Last week, an in-depth Star article showed that members of public were complaining that they were yet to feel effects of eased inflation, with majority struggling to place a meal on the table.
Data from the National Treasury shows that retail prices increased at a slower rate of 3.5 per cent in February this year down from 6.3 per cent same period last year, attributed to easing prices of goods and services in the overall basket consisting of 330 items.
According to the exchequer, the highest decline in average retail prices was that of a litre of kerosene and the highest increase was in hire of tents.

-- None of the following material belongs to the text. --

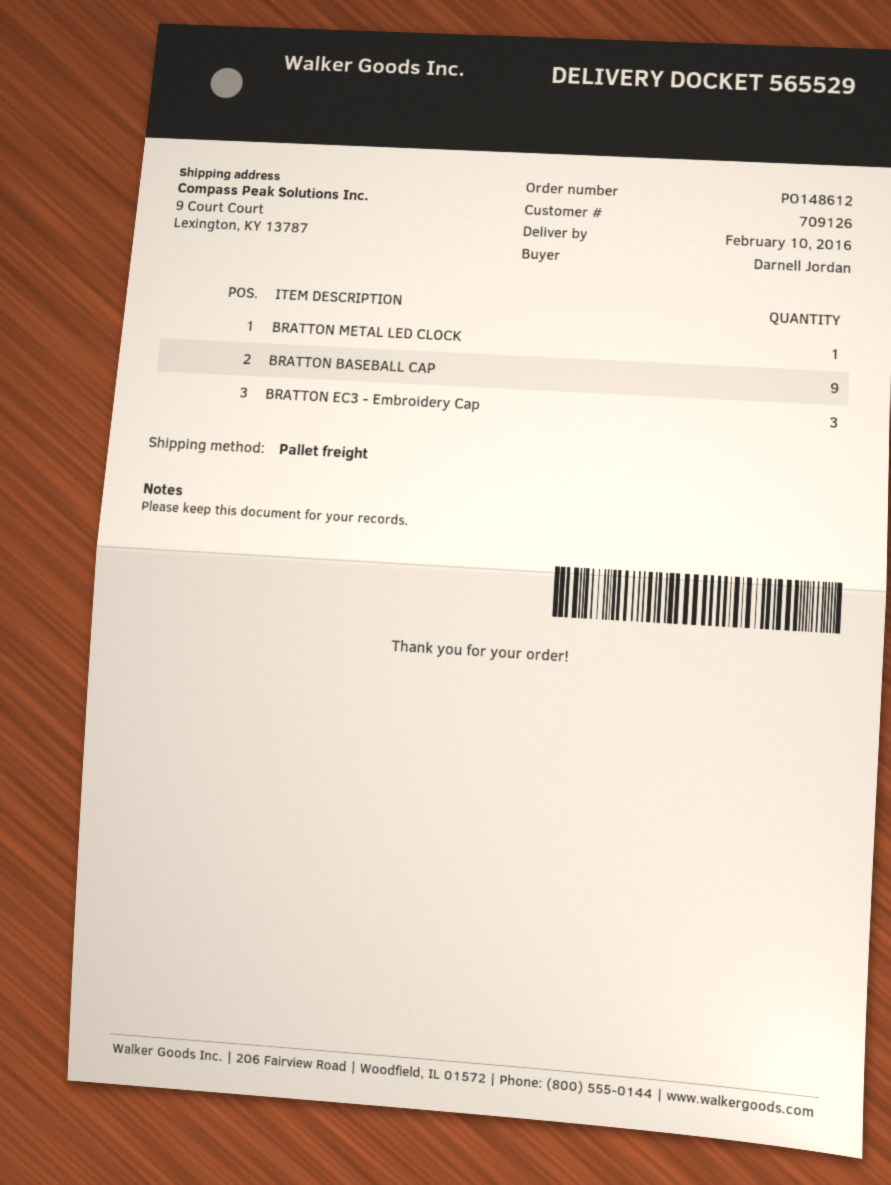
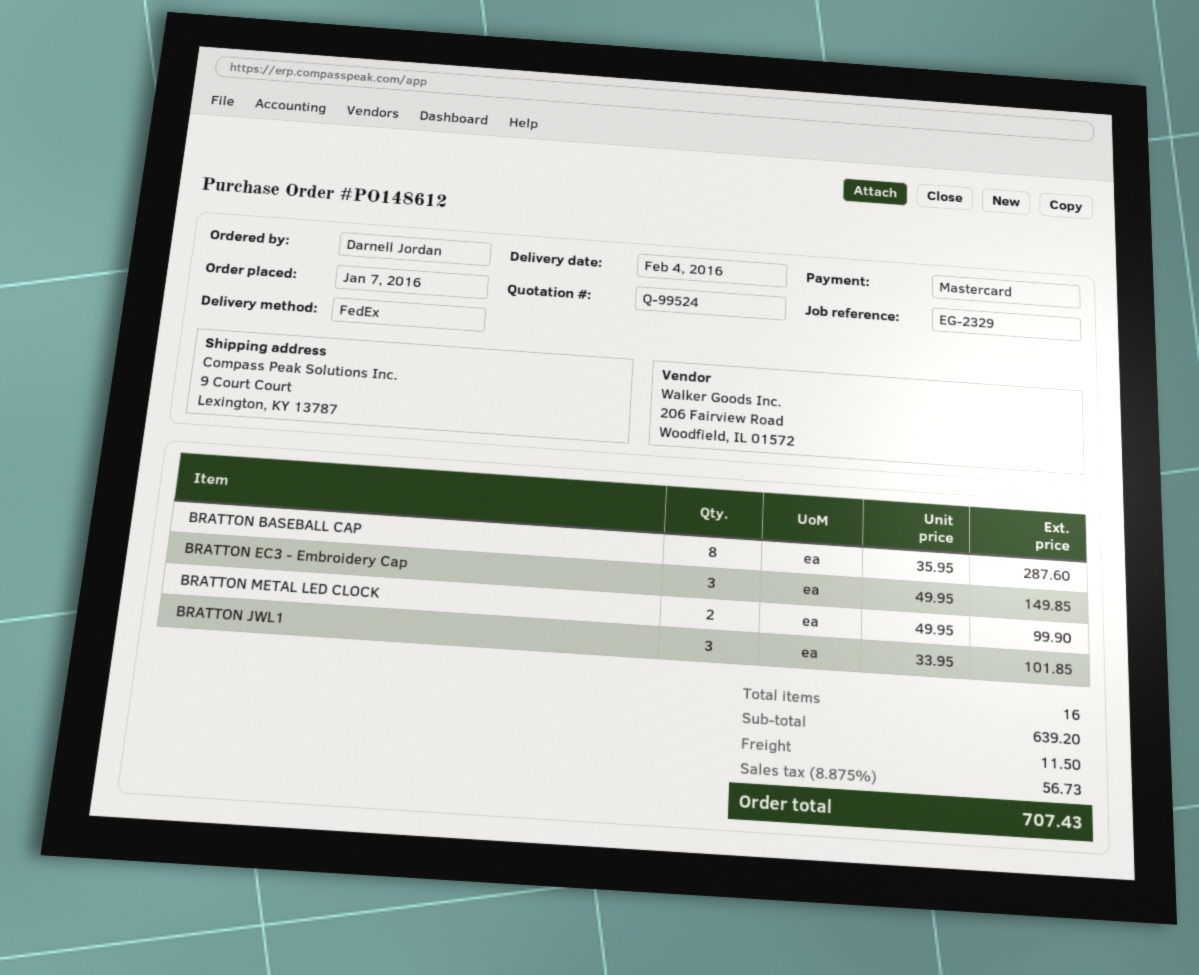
delivery date: 2016-02-10 -> 2016-02-04
shipping method: pallet freight -> FedEx
BRATTON METAL LED CLOCK: 1 -> 2
BRATTON BASEBALL CAP: 9 -> 8
BRATTON JWL1: none -> 3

“Generally, there was a decline in prices of common user goods and services in the electricity, diesel, petrol, milk, sugar, maize grain, maize flour and wheat flour. The price of one litre of edible oil increased by five per cent from Sh333.31 in February 2024 to Sh350.10 in February 2025,’’ National Treasury CS John Mbadi said in a statement.
“The reduction in prices of the key commodities signals continuous improvement of the economy and creates optimism.”

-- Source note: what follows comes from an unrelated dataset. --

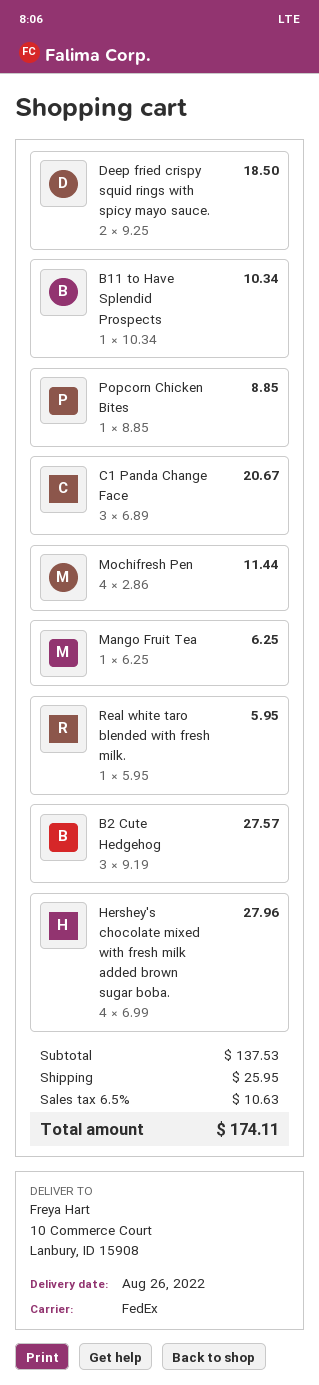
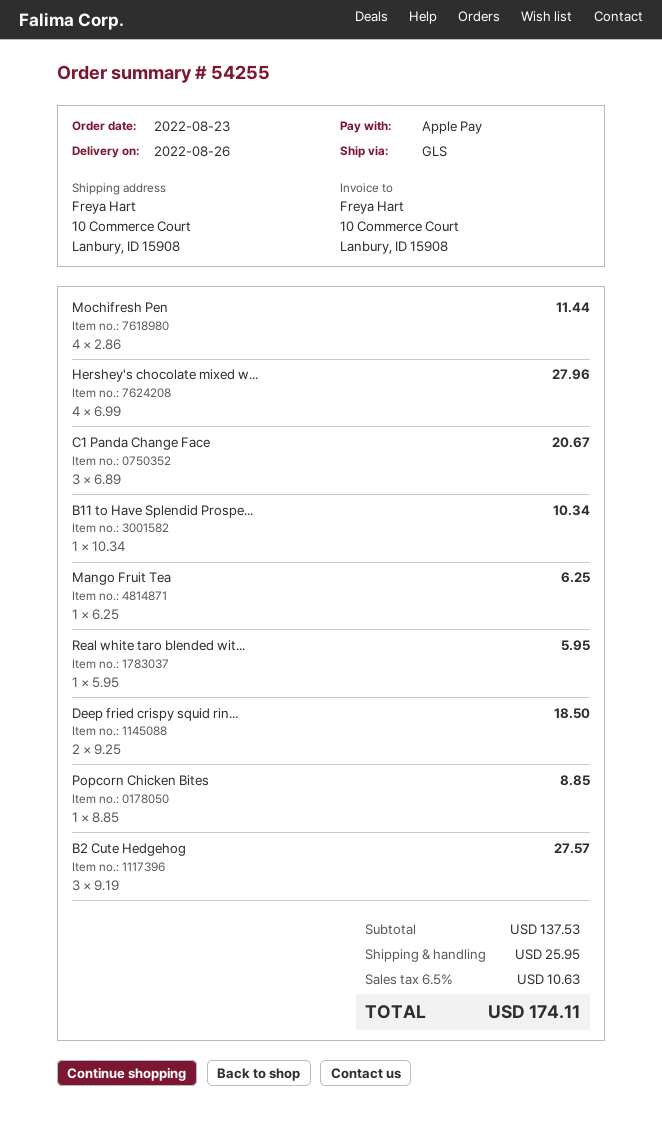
shipping method: FedEx -> GLS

The government monitored prices of goods and services in four regions: Coast, Eastern, Central and North Eastern where it notes that there was a general decline in prices of most of the common commodities.
For instance, the data shows a decline in the price of 1kg of sugar ranged from 19.8 to 25.1 per cent.
The highest decline in absolute terms was in North Eastern, which recorded a decline of Sh51.84 from Sh206.7 a year ago.
“The price reductions underscore the positive impact of government interventions and market stabilization efforts, ultimately enhancing affordability of goods and services while easing the financial burden on households across the country,’’ Mbadi said.
It attributes the overall drop in the cost of living to various policy directives including the stability of the local currency against the US dollar.
On Thursday, the shilling closed the market at 129.22, down from 160.8 units same period in 2024. It added that given the outcome of inflation, CBK has gradually eased monetary policy by lowering the Central Bank Rate (CBR from 13 per cent in August 2024 to 11.25 per cent in December 2024 and down further to 10.75 per cent in February 2025.
This move is expected to lower production and import costs, with the benefits going to consumers in form of cheaper goods and services. In addition, CBK in the February 2025 MPC meeting reduced the Cash Reserve Ratio (CRR) by 100 basis points to 3.25 from 4.25 per cent to lower the cost of funds for banks.
This will further support lowering of lending rates and support growth of credit to the private sector.
“The reduction of interest rates charged by banks to the private sector is likely to expand credit to private sector, encouraging investment, creating jobs and improving the general liquidity in the economy.’’
In order to lower the cost of living, the exchequer says President William Ruto’s government production subsidies, particularly in fertiliser and seeds, has led to improved agricultural output and food supply, which in turn drove down food prices.